[TASK TO CARRY OUT]
Lines from the records below that contain the word "background" are to be copied out.

[INFORMATION SUPPLIED]
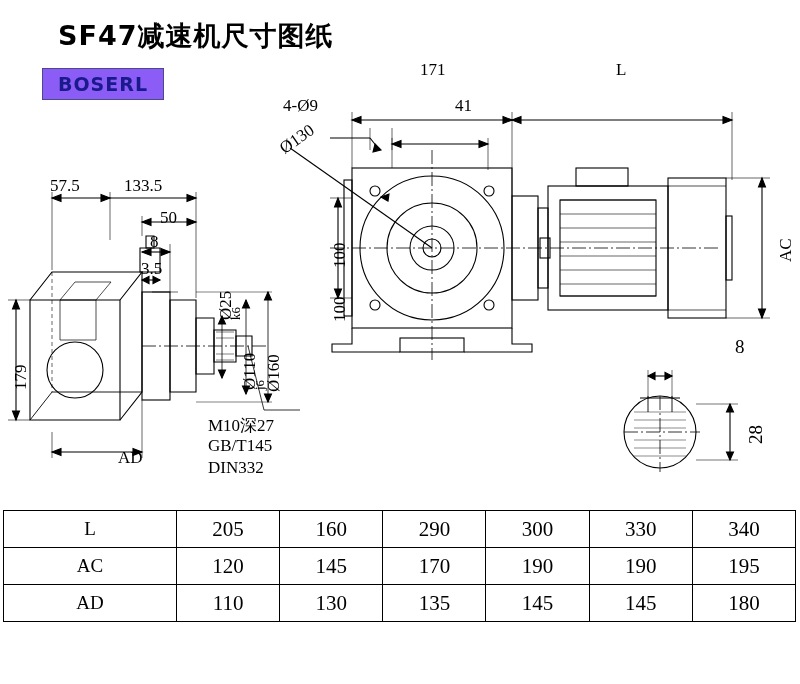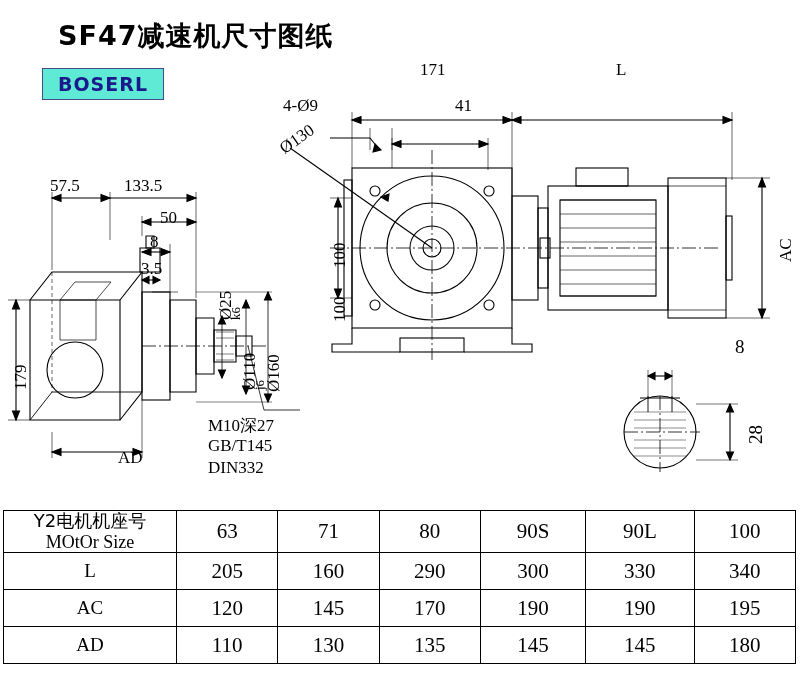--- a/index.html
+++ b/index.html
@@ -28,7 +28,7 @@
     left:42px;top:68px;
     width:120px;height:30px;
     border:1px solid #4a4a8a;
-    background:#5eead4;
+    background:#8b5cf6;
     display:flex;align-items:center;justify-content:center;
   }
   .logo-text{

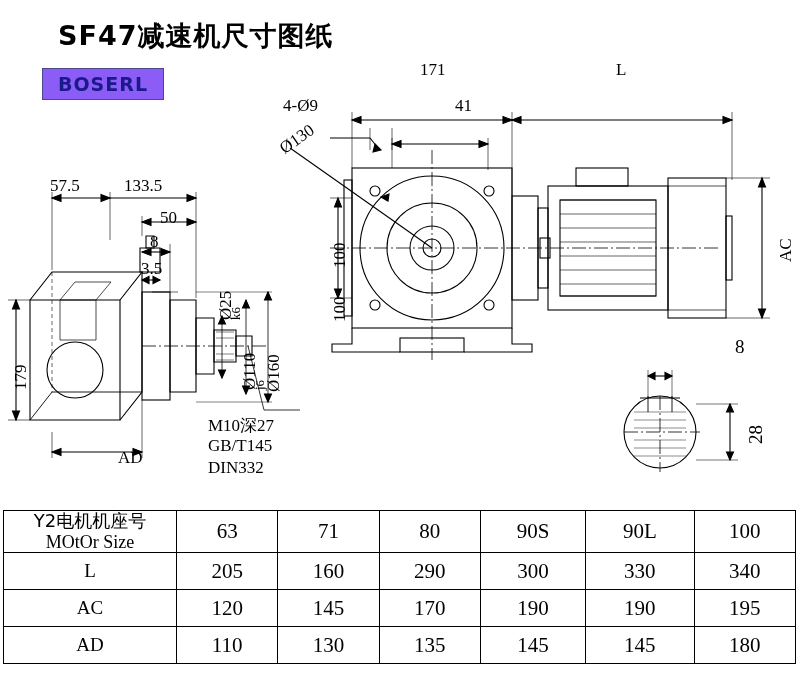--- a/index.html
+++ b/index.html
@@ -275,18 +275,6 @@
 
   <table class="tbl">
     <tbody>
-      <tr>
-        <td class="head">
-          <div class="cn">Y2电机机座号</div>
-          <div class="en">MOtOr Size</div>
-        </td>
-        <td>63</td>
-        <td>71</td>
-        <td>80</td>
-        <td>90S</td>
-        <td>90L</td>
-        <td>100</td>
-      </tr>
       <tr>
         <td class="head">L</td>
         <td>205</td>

[EXERCISE ANSWER]
-    background:#5eead4;
+    background:#8b5cf6;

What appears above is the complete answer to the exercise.